Figures are the typical (median) July return and how often it rose — the last 5 years versus the last 8(the heatmap’s default window). This verdict stays anchored to that 8-year window even if you zoom the chart, so it never disagrees with the badges above.
In plain English
Strip the year back and a single month does the heavy lifting: July, up in 7 of 8 Julys while the other eleven tend to blur together.
The headline flatters a touch — its +8.2% average sits well above the +4.7% a typical year delivers, the work of a few big Julys. That reliability comes with real swings, mind — even July ranges by 19.3% from year to year, so any single year can land far from the average. Crucially, the gain is the stock's own rather than a rising tide's: July has cleared the S&P 500 by +6.1 points above the index. That consistency sets it apart from the field, where the average stock manages July only about 61% of the time.

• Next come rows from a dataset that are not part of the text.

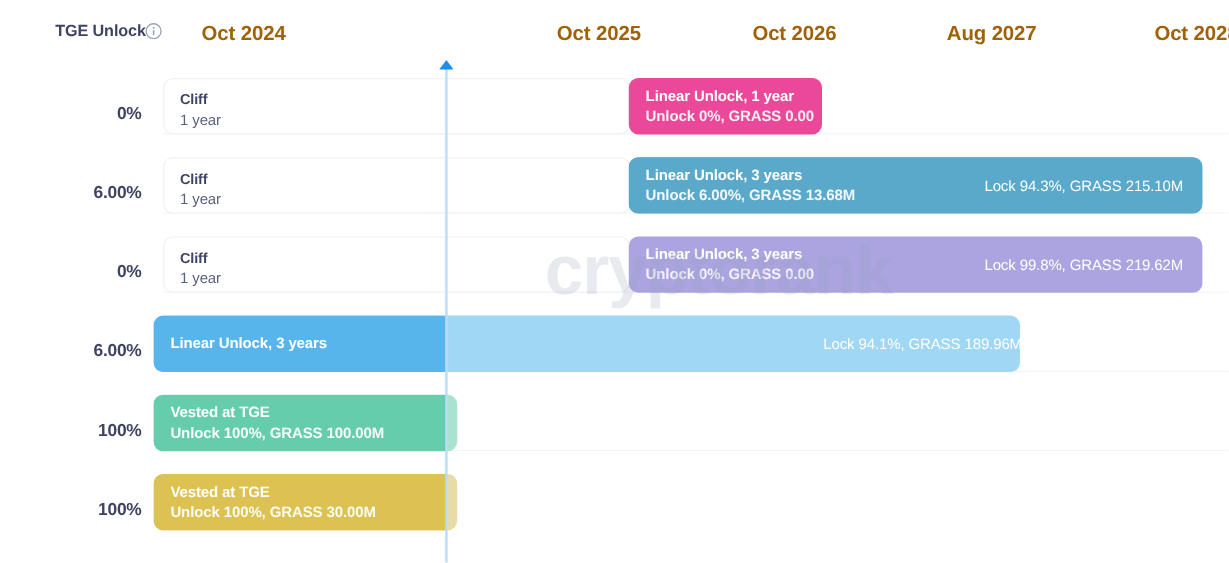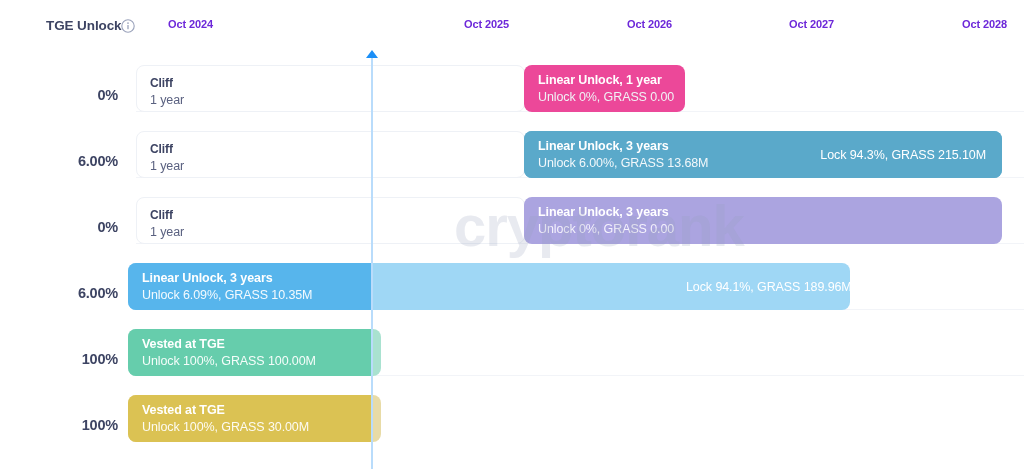--- a/index.html
+++ b/index.html
@@ -24,7 +24,7 @@
   }
   .axis-label {
     position: absolute; top: 18px;
-    font-size: 11px; font-weight: 700; color: #6d28d9;
+    font-size: 17px; font-weight: 700; color: #a16207;
     letter-spacing: -0.1px; white-space: nowrap;
   }
 

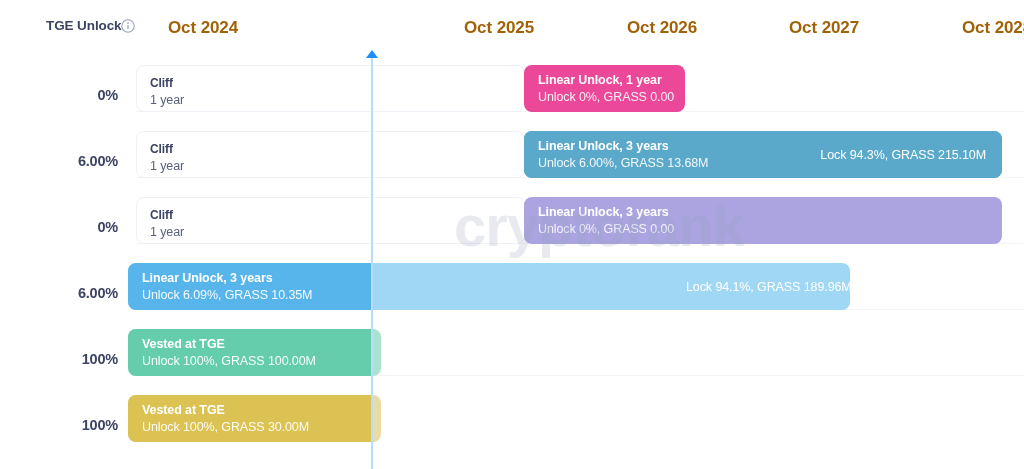--- a/index.html
+++ b/index.html
@@ -131,7 +131,7 @@
     <span class="axis-label" style="left:136px">Oct 2024</span>
     <span class="axis-label" style="left:432px">Oct 2025</span>
     <span class="axis-label" style="left:595px">Oct 2026</span>
-    <span class="axis-label" style="left:757px">Oct 2027</span>
+    <span class="axis-label" style="left:757px">Aug 2027</span>
     <span class="axis-label" style="left:930px">Oct 2028</span>
   </div>
 

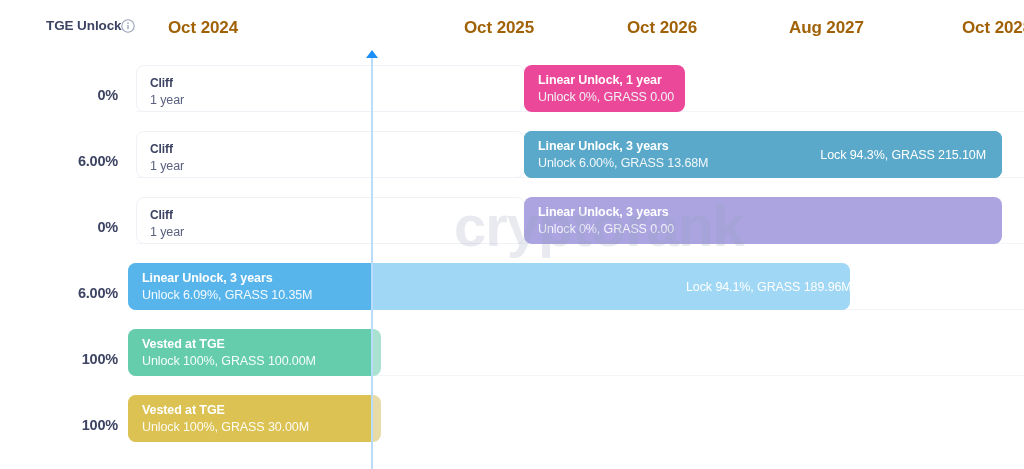--- a/index.html
+++ b/index.html
@@ -78,7 +78,7 @@
   }
   .bar-sub {
     display: block;
-    font-size: 12.5px; font-weight: 400;
+    font-size: 12.5px; font-weight: 700;
     letter-spacing: -0.1px;
   }
   .lock-text {

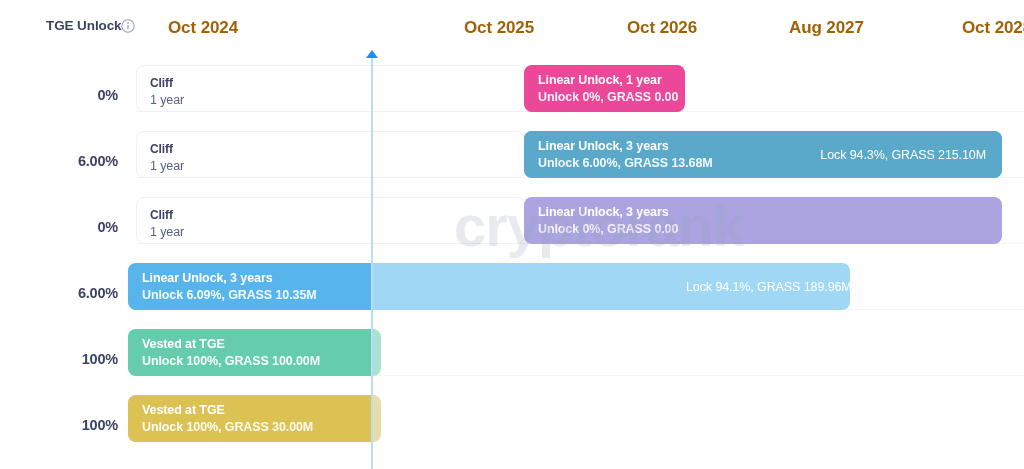--- a/index.html
+++ b/index.html
@@ -181,6 +181,7 @@
           <span class="bar-title" style="color:#ffffff">Linear Unlock, 3 years</span>
           <span class="bar-sub" style="color:#f4f2fc">Unlock 0%, GRASS 0.00</span>
         </span>
+        <span class="lock-text" style="right:16px">Lock 99.8%, GRASS 219.62M</span>
       </div>
     </div>
 

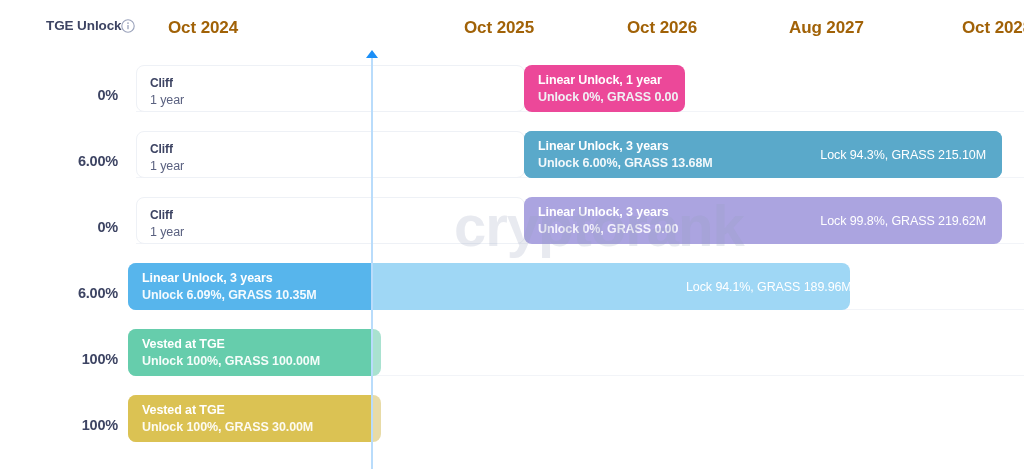--- a/index.html
+++ b/index.html
@@ -192,7 +192,6 @@
         <div class="bar-seg" style="left:0; width:244px; background:#57b5ec"></div>
         <span class="bar-text">
           <span class="bar-title" style="color:#ffffff">Linear Unlock, 3 years</span>
-          <span class="bar-sub" style="color:#f3fafe">Unlock 6.09%, GRASS 10.35M</span>
         </span>
         <span class="lock-text" style="left:558px">Lock 94.1%, GRASS 189.96M</span>
       </div>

The strength clusters rather than stands alone — June–August forms a firm stretch that carries much of the year. On the other side of the ledger, September has been the soft spot — the weakest of 5 months that average a loss (−8.2%), and the edge isn't year-round — the stock has trailed the S&P 500 in April, October, and September. Its roughest month on record was a −30.5% April in 2023 — a reminder of how hard even a seasonal name can fall.
If anything it has sharpened recently — the last five Julys run ahead of the earlier years.
The takeaway is less about when to buy than what to expect: July aside, the stock's months offer little reliable tilt. With a short 8-year record and returns that swing hard year to year, the signal is best held loosely.
Short answers on the stock's best month (July), its worst (September), and whether it really trades seasonally.
Yes, to a pronounced degree. Since 2018 its best month (July, +8.2%) has run well ahead of its worst (September, −8.2%) — the heatmap above shows how steady that gap has been year to year.
July has been the strongest, averaging +8.2% and closing higher in 7 of 8 years since 2018.
It's the weakest, averaging −8.2% — historically a soft spot, though it still varies from year to year.
Explore
These names have the strongest July track records on record — a starting point for comparison.